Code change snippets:

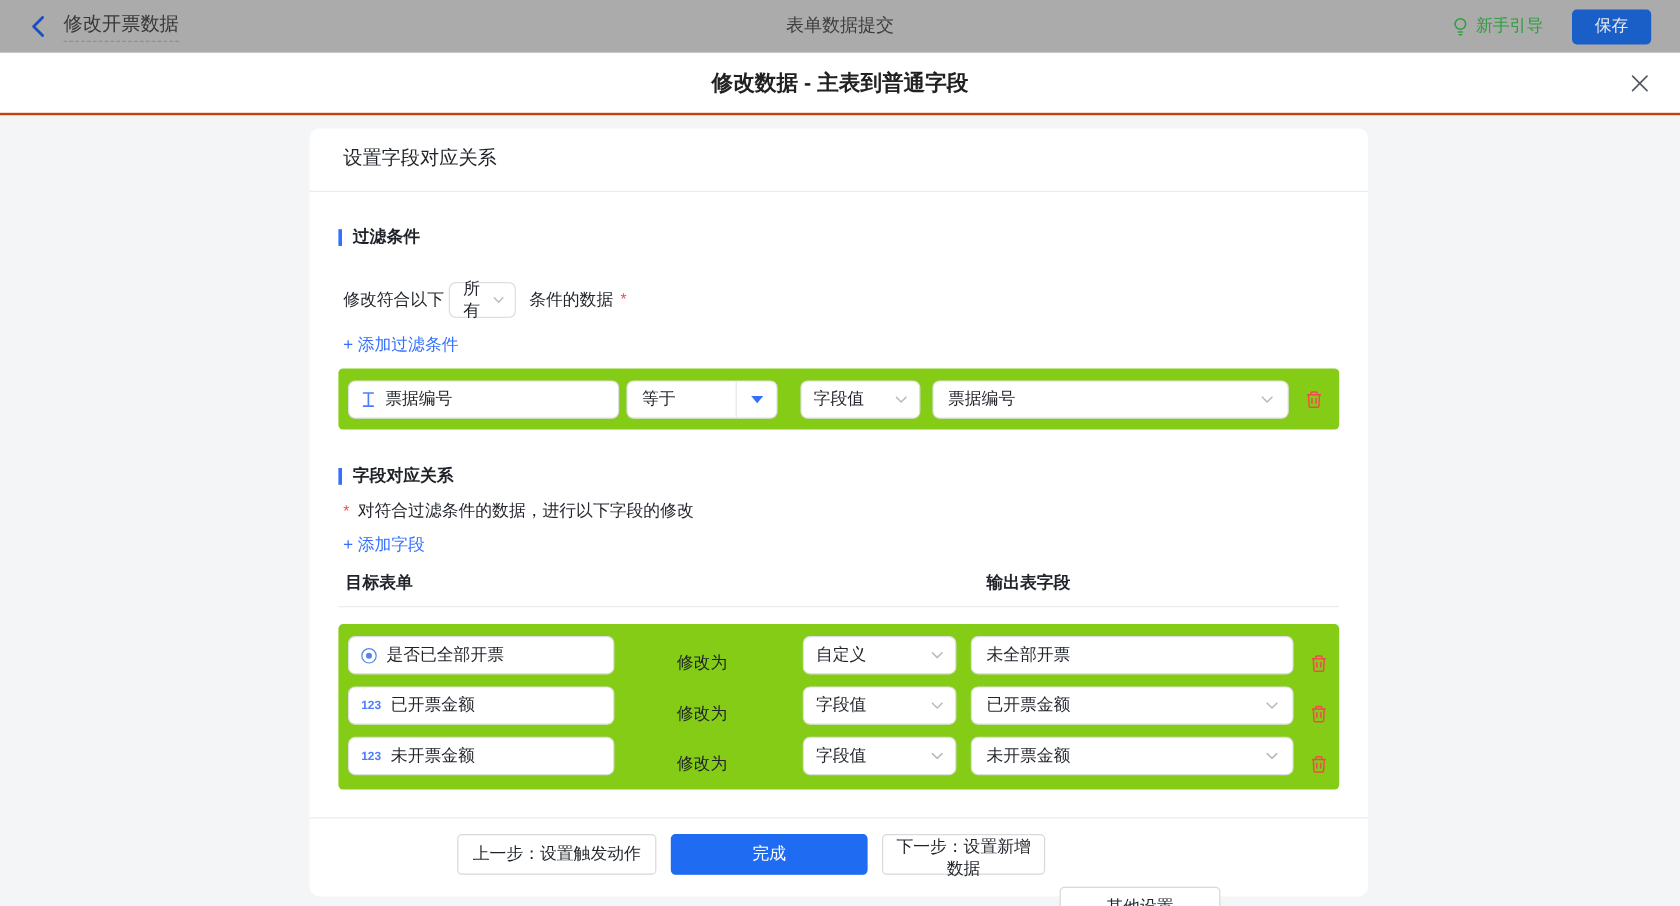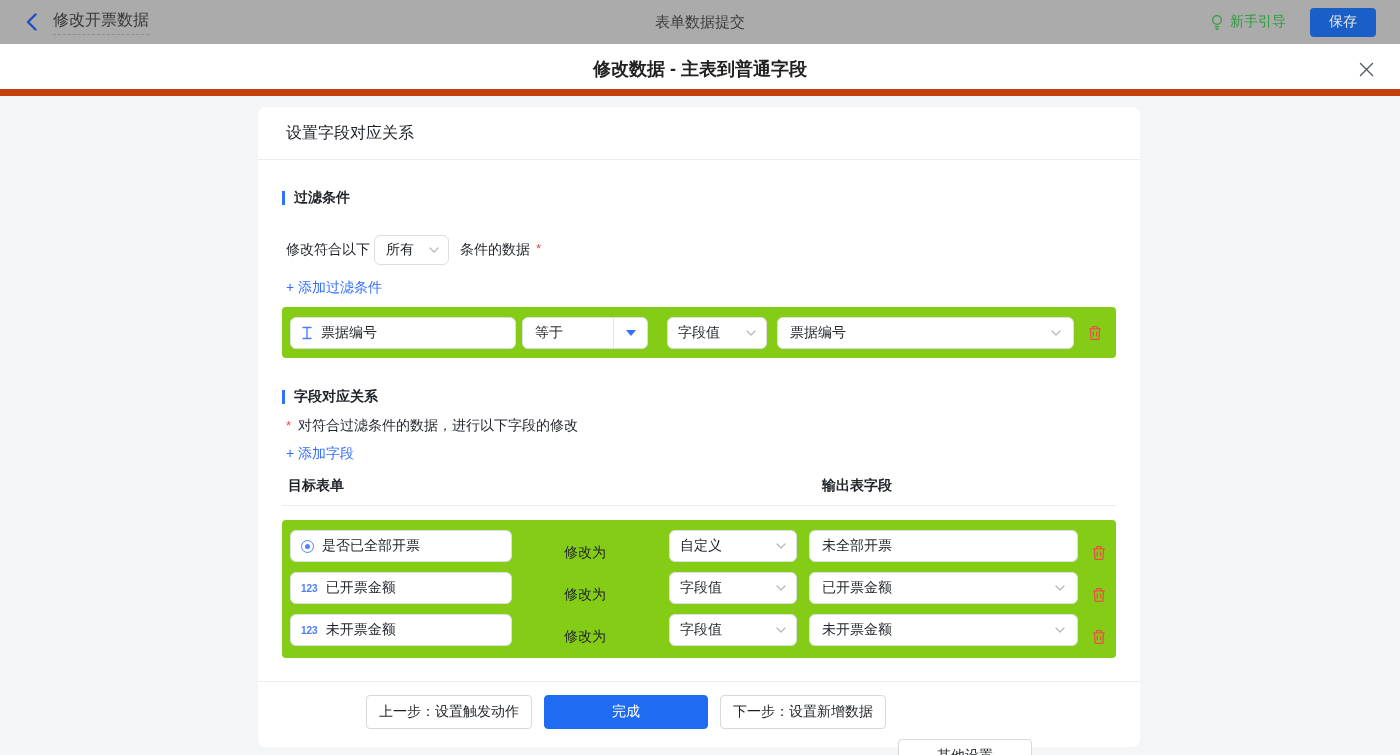--- a/index.html
+++ b/index.html
@@ -24,7 +24,7 @@
 
   
   .modal-header { position:absolute; top:44px; left:0; width:1400px; height:52px; background:#fff;
-    border-bottom:7px solid #c2410c; }
+    border-bottom:2px solid #c2410c; }
   .modal-title { text-align:center; line-height:51px; font-size:18px; font-weight:600; color:#212121; }
   .close-btn { position:absolute; right:25px; top:16px; width:18px; height:18px; cursor:pointer;
     display:flex; align-items:center; justify-content:center; }

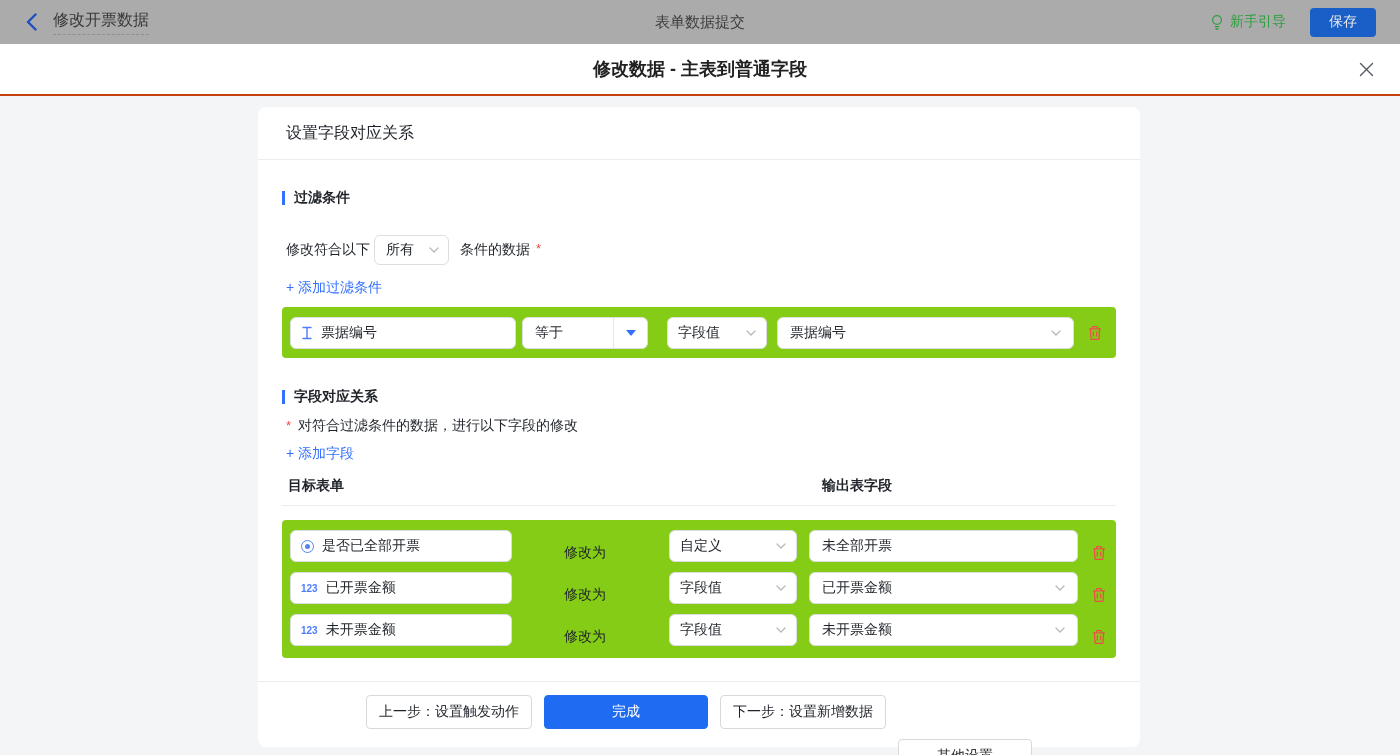--- a/index.html
+++ b/index.html
@@ -39,7 +39,7 @@
   .sec-bar { width:3px; height:14px; background:#3370ff; }
 
   .match-row { position:absolute; left:28px; top:128px; height:30px; display:flex; align-items:center; font-size:14px; }
-  .mini-select { width:75px; height:30px; margin-left:4px; border:1px solid #dcdee0; border-radius:6px; background:#fff;
+  .mini-select { width:56px; height:30px; margin-left:4px; border:1px solid #dcdee0; border-radius:6px; background:#fff;
     display:flex; align-items:center; justify-content:space-between; padding:0 9px 0 11px; cursor:pointer; }
   .match-suffix { margin-left:11px; }
   .req { color:#f54a45; margin-left:6px; font-size:13px; position:relative; top:-2px; }

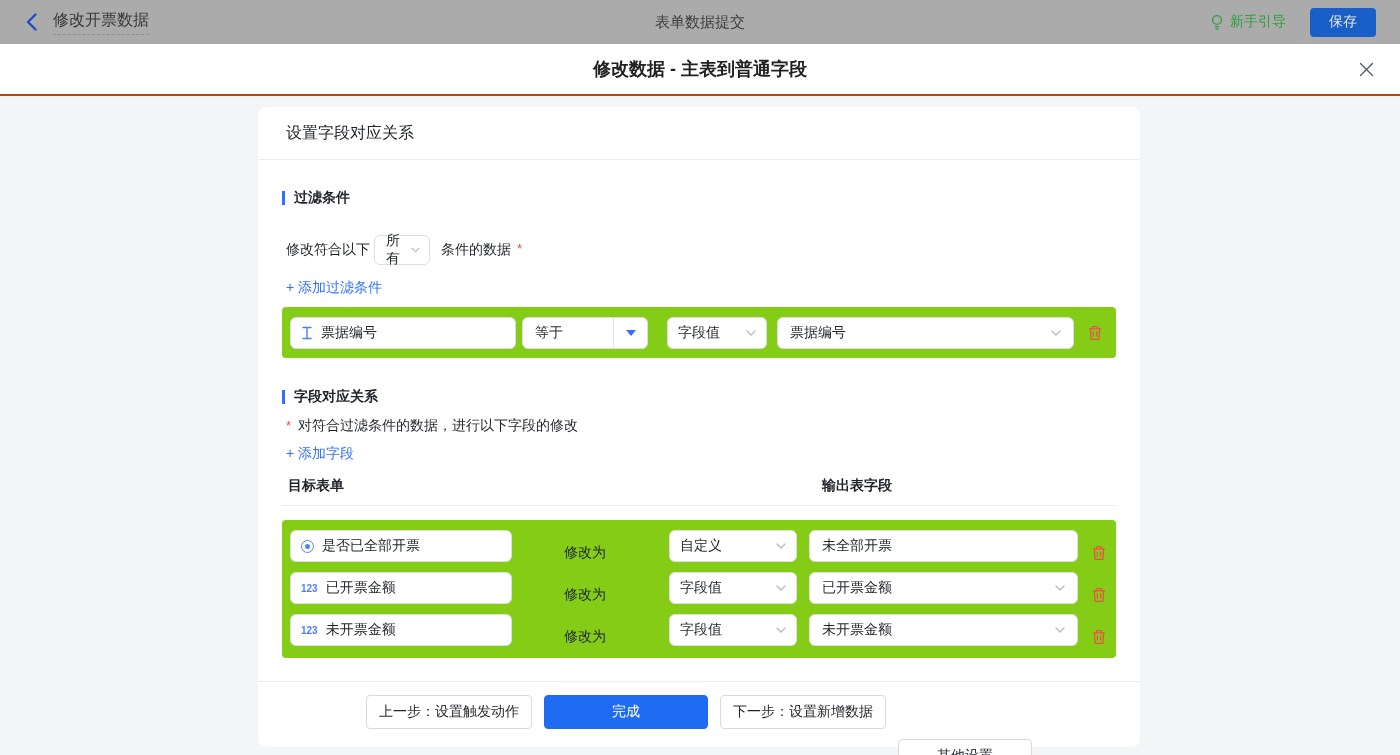--- a/index.html
+++ b/index.html
@@ -88,7 +88,7 @@
     color:#1f2329; font-family:inherit; cursor:pointer; }
   .fbtn.prev { width:166px; }
   .fbtn.done { width:164px; background:#1f6bf2; border-color:#1f6bf2; color:#fff; }
-  .fbtn.next { width:166px;font-family:Liberation Mono, monospace; }
+  .fbtn.next { width:136px;font-family:Liberation Mono, monospace; }
   .fbtn.other { width:134px;margin-top:44px; }
 </style>
 </head>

REQUIREMENT:
The answer should consist of every line above, exact and free of images.

SOLUTION TO THIS PROBLEM:
--- a/index.html
+++ b/index.html
@@ -24,7 +24,7 @@
 
   
   .modal-header { position:absolute; top:44px; left:0; width:1400px; height:52px; background:#fff;
-    border-bottom:7px solid #c2410c; }
+    border-bottom:2px solid #c2410c; }
   .modal-title { text-align:center; line-height:51px; font-size:18px; font-weight:600; color:#212121; }
   .close-btn { position:absolute; right:25px; top:16px; width:18px; height:18px; cursor:pointer;
     display:flex; align-items:center; justify-content:center; }

--- a/index.html
+++ b/index.html
@@ -39,7 +39,7 @@
   .sec-bar { width:3px; height:14px; background:#3370ff; }
 
   .match-row { position:absolute; left:28px; top:128px; height:30px; display:flex; align-items:center; font-size:14px; }
-  .mini-select { width:75px; height:30px; margin-left:4px; border:1px solid #dcdee0; border-radius:6px; background:#fff;
+  .mini-select { width:56px; height:30px; margin-left:4px; border:1px solid #dcdee0; border-radius:6px; background:#fff;
     display:flex; align-items:center; justify-content:space-between; padding:0 9px 0 11px; cursor:pointer; }
   .match-suffix { margin-left:11px; }
   .req { color:#f54a45; margin-left:6px; font-size:13px; position:relative; top:-2px; }

--- a/index.html
+++ b/index.html
@@ -88,7 +88,7 @@
     color:#1f2329; font-family:inherit; cursor:pointer; }
   .fbtn.prev { width:166px; }
   .fbtn.done { width:164px; background:#1f6bf2; border-color:#1f6bf2; color:#fff; }
-  .fbtn.next { width:166px;font-family:Liberation Mono, monospace; }
+  .fbtn.next { width:136px;font-family:Liberation Mono, monospace; }
   .fbtn.other { width:134px;margin-top:44px; }
 </style>
 </head>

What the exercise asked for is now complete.